Jamieson-Fausset-Brown Commentary

Matthew 11:1

_ _ Matthew 11:1-19. The imprisoned Baptist’s message to his master — The reply, and discourse, on the departure of the messengers, regarding John and his mission. ( = Luke 7:18-35).

_ _ And it came to pass, when Jesus had made an end of commanding his twelve disciple — rather, “the twelve disciples,”

_ _ he departed thence to teach and to preach in their cities — This was scarcely a fourth circuit — if we may judge from the less formal way in which it was expressed — but, perhaps, a set of visits paid to certain places, either not reached at all before, or too rapidly passed through, in order to fill up the time till the return of the Twelve. As to their labors, nothing is said of them by our Evangelist. But Luke (Luke 9:6) says, “They departed, and went through, the towns,” or “villages,” “preaching the Gospel, and healing everywhere.” Mark (Mark 6:12, Mark 6:13), as usual, is more explicit: “And they went out, and preached that men should repent. And they cast out many devils (demons) and anointed with oil many that were sick, and healed them.” Though this “anointing with oil” was not mentioned in our Lord’s instructions — at least in any of the records of them — we know it to have been practiced long after this in the apostolic Church (see James 5:14, and compare Mark 6:12, Mark 6:13) — not medicinally, but as a sign of the healing virtue which was communicated by their hands, and a symbol of something still more precious. It was unction, indeed, but, as Bengel remarks, it was something very different from what Romanists call extreme unction. He adds, what is very probable, that they do not appear to have carried the oil about with them, but, as the Jews used oil as a medicine, to have employed it just as they found it with the sick, in their own higher way.

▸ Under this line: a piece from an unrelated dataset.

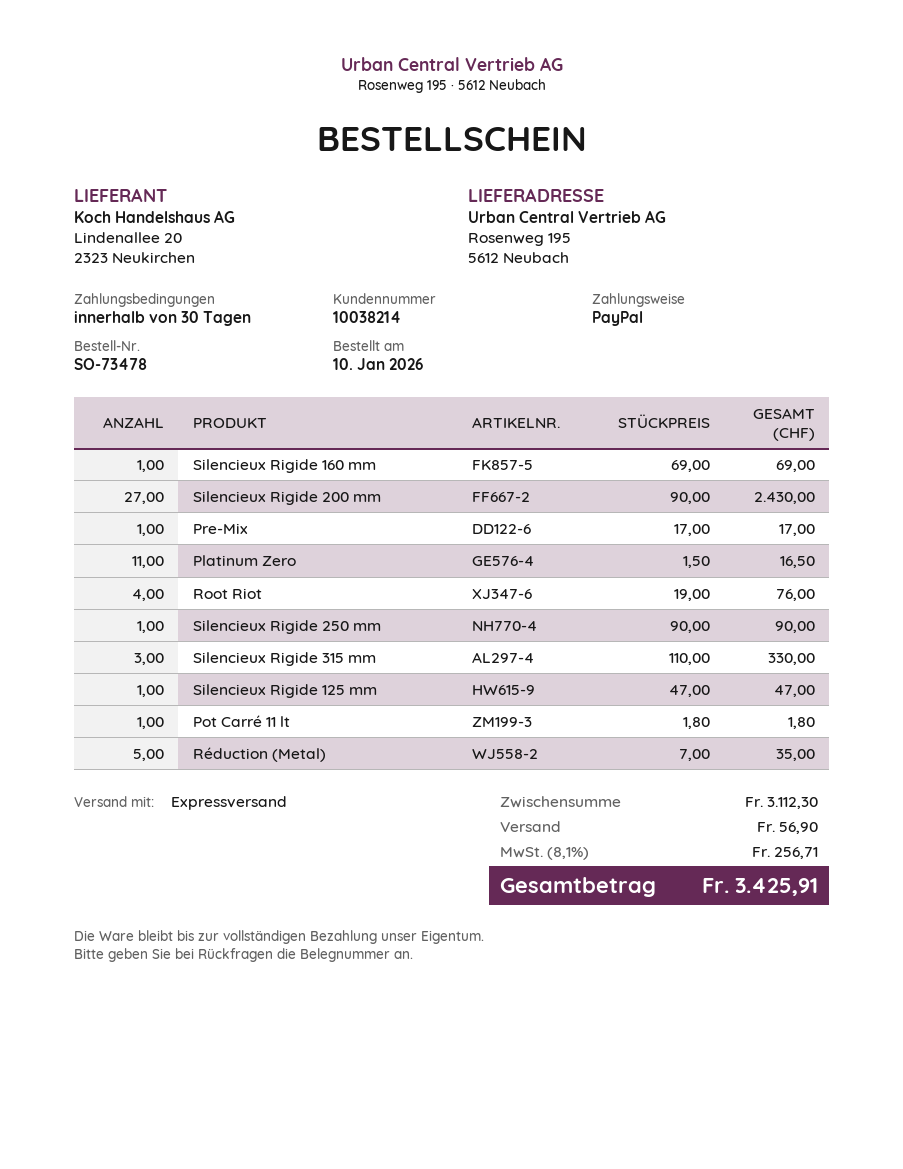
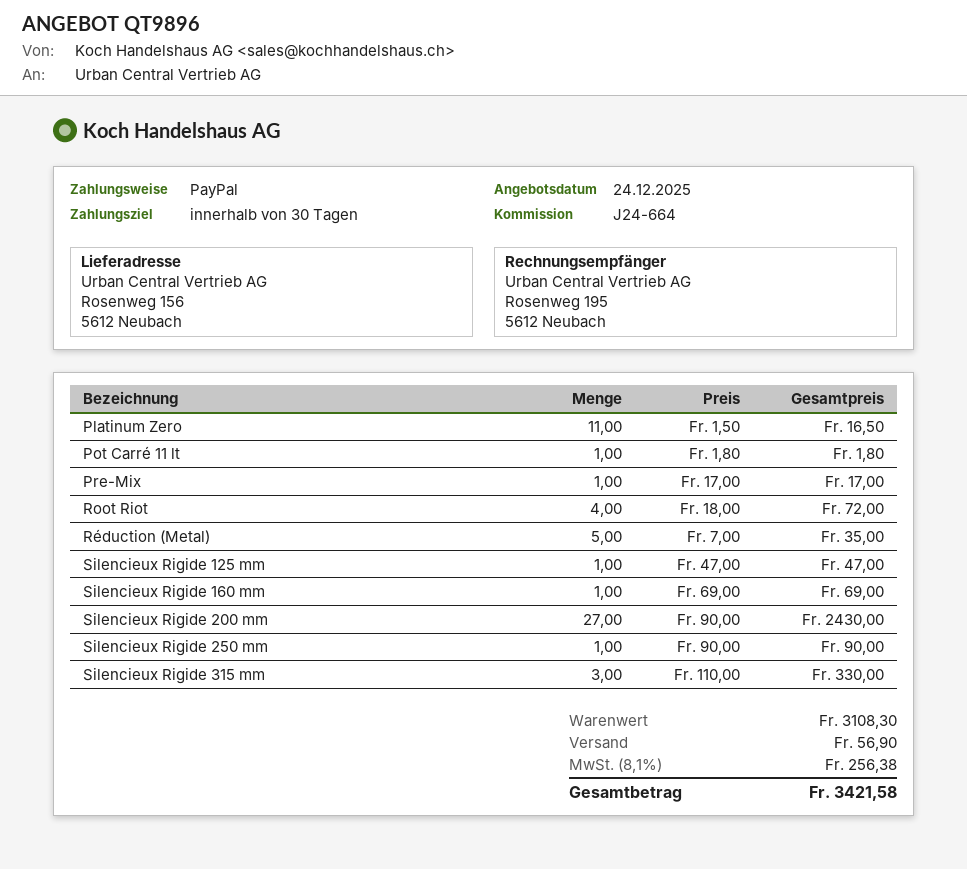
ship to: Rosenweg 195, 5612 Neubach -> Rosenweg 156, 5612 Neubach
Root Riot: 4 x 19.00 = 76.00 -> 4 x 18.00 = 72.00
subtotal: 3112.30 -> 3108.30
tax: 8.1% = 256.71 -> 8.1% = 256.38
total: 3425.91 -> 3421.58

Matthew Henry's Commentary

Matthew 11:1-6

_ _ The first verse of this chapter some join to the foregoing chapter, and make it (not unfitly) the close of that.

_ _ 1. The ordination sermon which Christ preached to his disciples in the foregoing chapter is here called his commanding them. Note, Christ's commissions imply commands. Their preaching of the gospel was not only permitted them, but it was enjoined them. It was not a thing respecting which they were left at their liberty, but necessity was laid upon them, 1 Corinthians 9:16. The promises he made them are included in these commands, for the covenant of grace is a word which he hath commanded, Psalms 105:8. He made an end of commanding, etelesendiatassn. Note, The instructions Christ gives are full instructions. He goes through with his work.

_ _ 2. When Christ had said what he had to say to his disciples, he departed thence. It should seem they were very loth to leave their Master, till he departed and separated himself from them; as the nurse withdraws the hand, that the child may learn to go by itself. Christ would now teach them how to live, and how to work, without his bodily presence. It was expedient for them, that Christ should thus go away for awhile, that they might be prepared for his long departure, and that, by the help of the Spirit, their own hands might be sufficient for them (Deuteronomy 33:7), and they might not be always children. We have little account of what they did now pursuant to their commission. They went abroad, no doubt; probably into Judea (for in Galilee the gospel had been mostly preached hitherto), publishing the doctrine of Christ, and working miracles in his name: but still in a more immediate dependence upon him, and not being long from him; and thus they were trained up, by degrees, for their great work.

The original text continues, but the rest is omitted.